I’m inclined to say that much like an operating system this platform can have a standalone application as well as an application that allows other applications to interact with it. Let’s say you have an Ebay application. You want to by things. You have the Ebay application installed. Let’s say that you also have your bank application let’s say Well Fargo and that is installed. There is a PaymentProvider interface that can be implemented that defines what is necessary to provide payments to other applications. When you want to pay for your item you won on Ebay, you can choose one of your applications that implement the PaymentProvider interface.
I’m not entirely certain but I believe that the intention was that the JS message server may be more than just a message bus, more like the front-end application would ¬†be written there. The business logic would live on the message end, and it would broadcast messages to the Qt side for rendering updates etc. Assuming I am correct I think we can play around with this more and refine it.
I really like the application ecosystem concept. To pull that off, come up with logical interfaces and ways of interaction will not be easy. This is however, a tremendous improvement from the chaos that we have today. We have an inter-connected system that talks together in many different ways but in fact has very little security and clear cut boundaries in place.

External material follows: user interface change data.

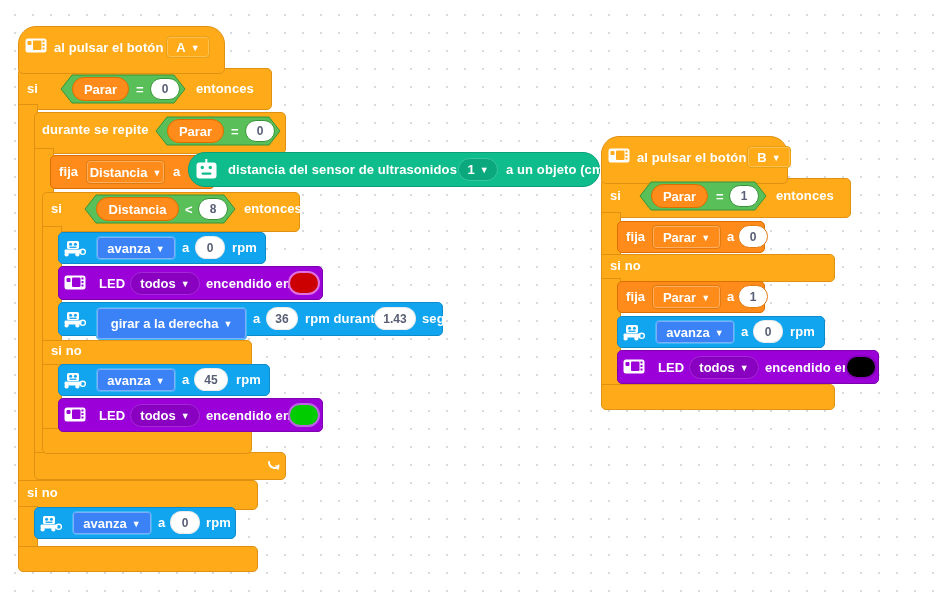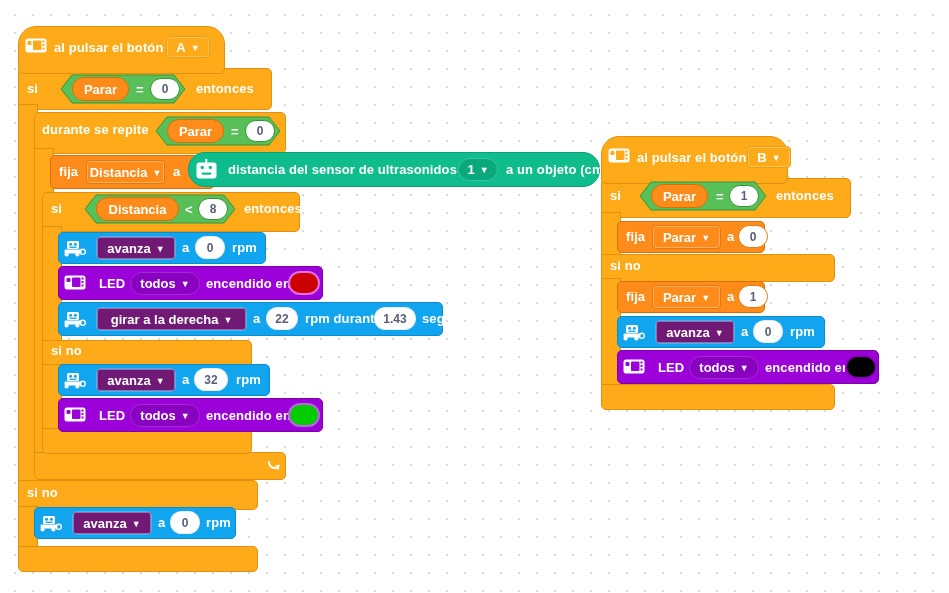--- a/index.html
+++ b/index.html
@@ -49,7 +49,7 @@
   .dd .car{font-size:9px;line-height:1;transform:translateY(1px);}
   .dd-hat{background:#ffab19;border:1px solid #e8a016;box-shadow:inset 0 0 0 1px rgba(255,255,255,.25);}
   .dd-var{background:#ff8c1a;border:1px solid #e07b10;box-shadow:inset 0 0 0 1px rgba(255,255,255,.3);}
-  .dd-motor{background:#701a75;border:1px solid #3cb8f5;box-shadow:inset 0 0 0 1px rgba(255,255,255,.35);}
+  .dd-motor{background:#3b82f6;border:1px solid #3cb8f5;box-shadow:inset 0 0 0 1px rgba(255,255,255,.35);}
   .dd-led{background:#8a00c0;border:1px solid #a32ad6;}
   .dd-sensor{background:#0aa87c;border:1px solid #36c79f;}
 

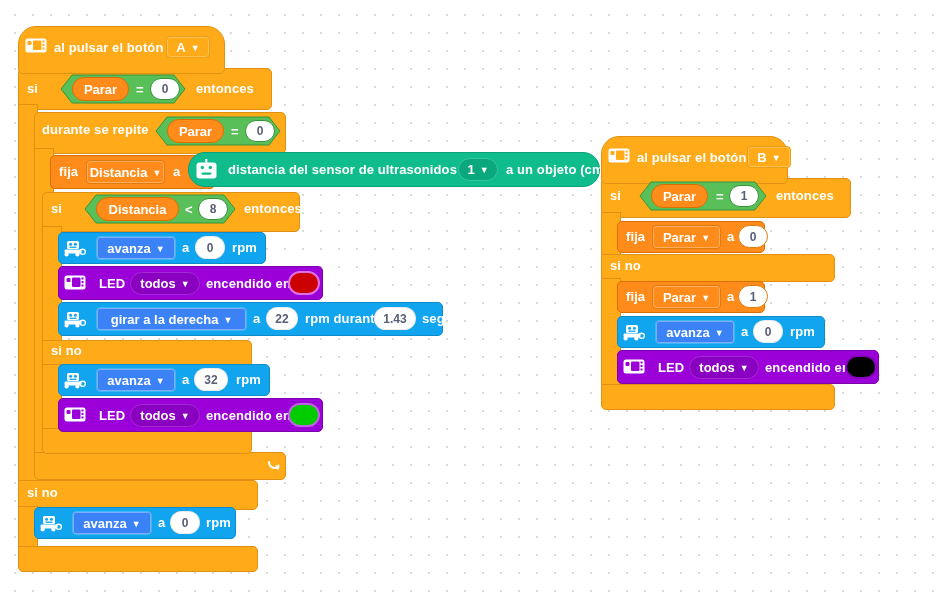--- a/index.html
+++ b/index.html
@@ -240,7 +240,7 @@
     <circle cx="19.8" cy="12.8" r="2.6" fill="none" stroke="#fff" stroke-width="1.4"></circle>
   </svg>
 </div>
-<div class="dd dd-motor" style="left:96px;top:307px;width:151px;height:24px;">
+<div class="dd dd-motor" style="left:96px;top:307px;width:151px;height:33px;">
   <span class="txt">girar a la derecha</span>
   <span class="car">▼</span>
 </div>

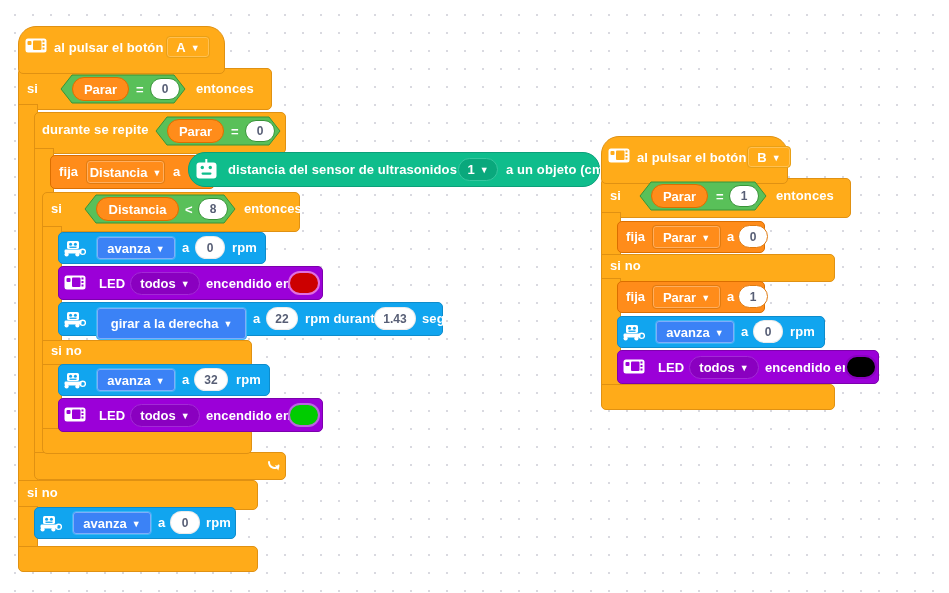--- a/index.html
+++ b/index.html
@@ -245,7 +245,7 @@
   <span class="car">▼</span>
 </div>
 <div class="lbl" style="left:253px;top:312px;">a</div>
-<div class="num" style="left:266px;top:307px;width:32px;height:23px;">22</div>
+<div class="num" style="left:266px;top:307px;width:32px;height:23px;">36</div>
 <div class="lbl" style="left:305px;top:312px;">rpm durante</div>
 <div class="num" style="left:374px;top:307px;width:42px;height:23px;">1.43</div>
 <div class="lbl" style="left:422px;top:312px;">seg</div>

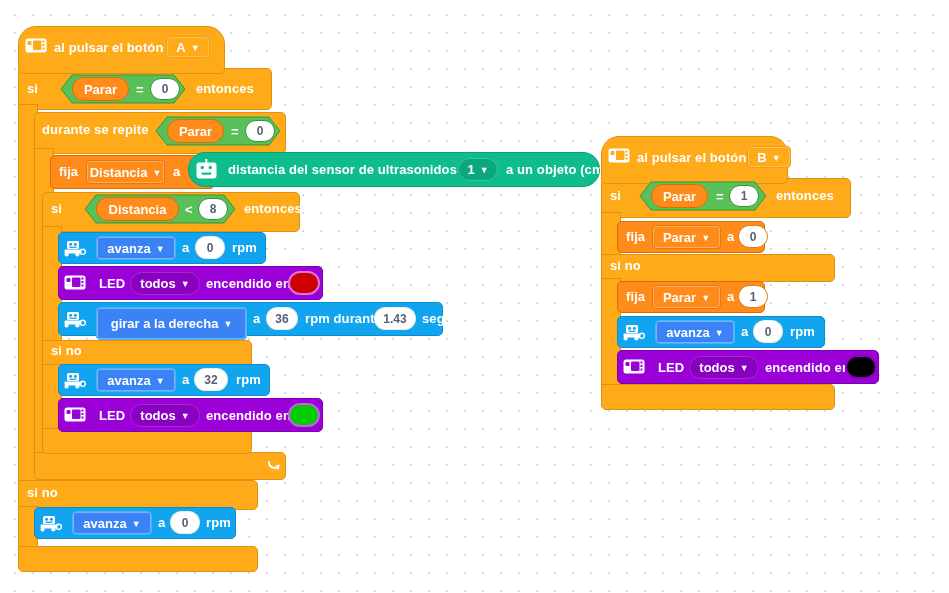--- a/index.html
+++ b/index.html
@@ -270,7 +270,7 @@
   <span class="car">▼</span>
 </div>
 <div class="lbl" style="left:182px;top:373px;">a</div>
-<div class="num" style="left:194px;top:368px;width:34px;height:23px;">32</div>
+<div class="num" style="left:194px;top:368px;width:34px;height:23px;">45</div>
 <div class="lbl" style="left:236px;top:373px;">rpm</div>
 
 <div class="body c-led" style="left:58px;top:398px;width:265px;height:34px;"></div>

OAuth2 does have the notion of granting certain roles for different user types. This is a start, but to allow applications to collaborate a more descriptive mechanism is needed. This concept is going to be essential in the development of IoT technologies.

The Old Web: Promiscuity

The New Web: Commitment

The mantra for this. The old web will remain. Pretty sure that isn’t just for the transitional period. Rather, for “finding” new content, and what we call “Browsing the web” we would use the old web. Once we establish a relationship with a site we we will use the new web to maintain that relationship. I’d like to say that perhaps you can think about it where HTTP would be used for insecure content and some sites would “switch” to HTTPS for secure content, so too here.

There’s nothing new here

No new technology at all. Just bringing current technologies together.